To solve this problem, we have two approaches:
- Brute Force Approach: Using Inorder Traversal
- Optimized Approach: Traversing Only Left/Right Subtree
Using Inorder Traversal (Brute Force)
The inorder traversal of a binary search tree visits nodes in ascending order. Therefore, the first node visited during an in-order traversal will be the node with the minimum value and the last node visited will be the node with the maximum value.
Algorithm Steps
- Perform inorder traversal to collect all nodes in ascending order
- The first element is the minimum value
- The last element is the maximum value
class Node {
constructor(value) {
this.value = value;
this.left = null;
this.right = null;
}
}
function inorderTraversal(root, visitedNodes) {
if (root !== null) {
inorderTraversal(root.left, visitedNodes);
visitedNodes.push(root.value);
inorderTraversal(root.right, visitedNodes);
}
}
// Create a sample binary search tree
let root = new Node(10);
root.left = new Node(5);
root.right = new Node(15);
root.left.left = new Node(3);
root.left.right = new Node(7);
root.right.right = new Node(20);
// Find min and max using inorder traversal
let visitedNodes = [];
inorderTraversal(root, visitedNodes);
console.log("Visited nodes:", visitedNodes);
console.log("Minimum value:", visitedNodes[0]);
console.log("Maximum value:", visitedNodes[visitedNodes.length - 1]);
Visited nodes: [3, 5, 7, 10, 15, 20] Minimum value: 3 Maximum value: 20
Using Left/Right Traversal (Optimized)
The optimal way to find the minimum value in a binary search tree is to traverse only the left subtree. Since the left child of a node always contains a value less than its parent, the leftmost node will have the minimum value.

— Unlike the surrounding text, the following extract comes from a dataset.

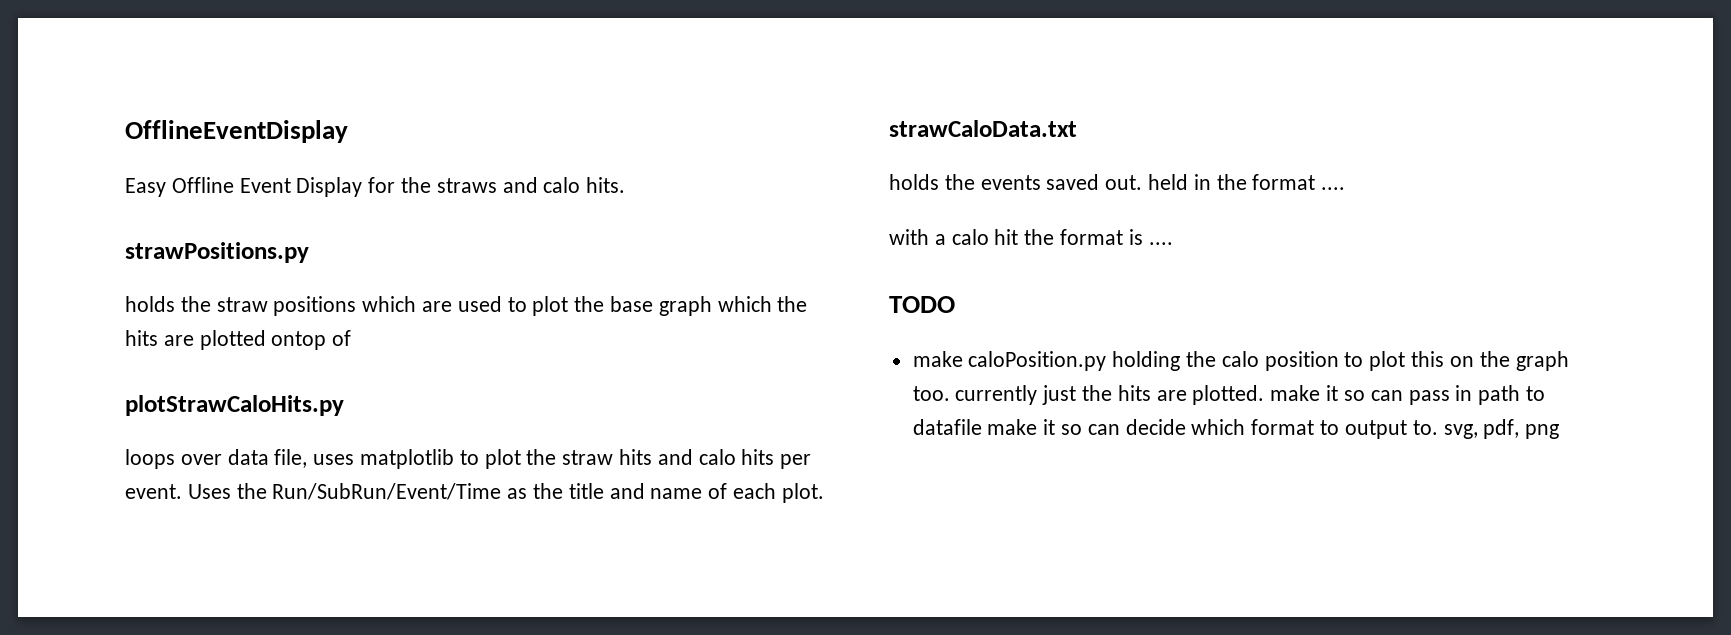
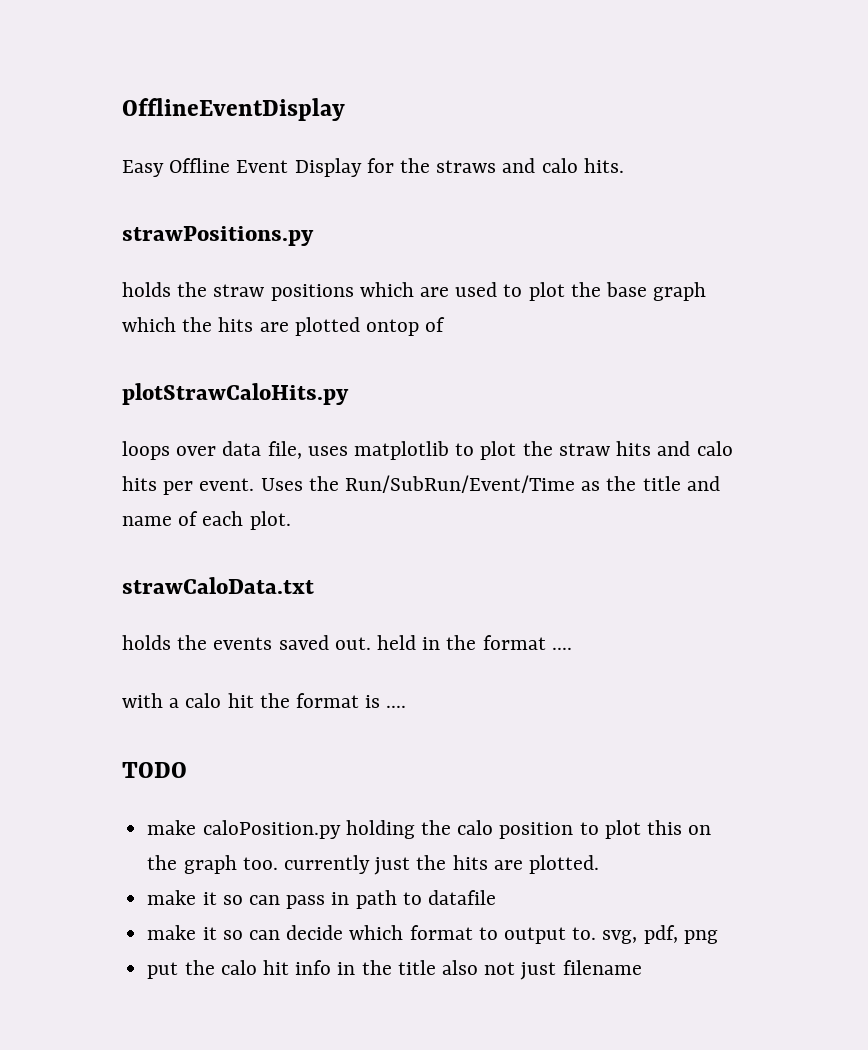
(1265, 395) none -> (599, 864) //
(982, 427) none -> (496, 897) //
(1560, 431) none -> [147,960,642,980] // put the calo hit info in the title also not just filename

Similarly, we can find the maximum value by traversing the right subtree.
Algorithm Steps
- For minimum: Keep going left until you reach a node with no left child
- For maximum: Keep going right until you reach a node with no right child
- Return null if the tree is empty
class Node {
constructor(value) {
this.value = value;
this.left = null;
this.right = null;
}
}
function findMinNode(root) {
if (root === null) {
return null;
}
let current = root;
while (current.left !== null) {
current = current.left;
}
return current;
}
function findMaxNode(root) {
if (root === null) {
return null;
}
let current = root;
while (current.right !== null) {
current = current.right;
}
return current;
}
// Create a sample binary search tree
let root = new Node(10);
root.left = new Node(5);
root.right = new Node(15);
root.left.left = new Node(3);
root.left.right = new Node(7);
root.right.right = new Node(20);
// Find minimum and maximum nodes
let minNode = findMinNode(root);
let maxNode = findMaxNode(root);
if (minNode !== null) {
console.log("Minimum value in BST:", minNode.value);
} else {
console.log("Tree is empty");
}
if (maxNode !== null) {
console.log("Maximum value in BST:", maxNode.value);
} else {
console.log("Tree is empty");
}
Minimum value in BST: 3 Maximum value in BST: 20
Comparison
| Approach | Time Complexity | Space Complexity | Use Case |
|---|---|---|---|
| Inorder Traversal | O(N) | O(N) | When you need all sorted values |
| Direct Traversal | O(H) | O(1) | When you only need min/max |
Where N is the number of nodes in the BST and H is the height of the BST.
Conclusion
The optimized approach using direct left/right traversal is preferred for finding minimum and maximum values in a BST due to its O(H) time complexity and O(1) space complexity. Use inorder traversal only when you need the complete sorted sequence.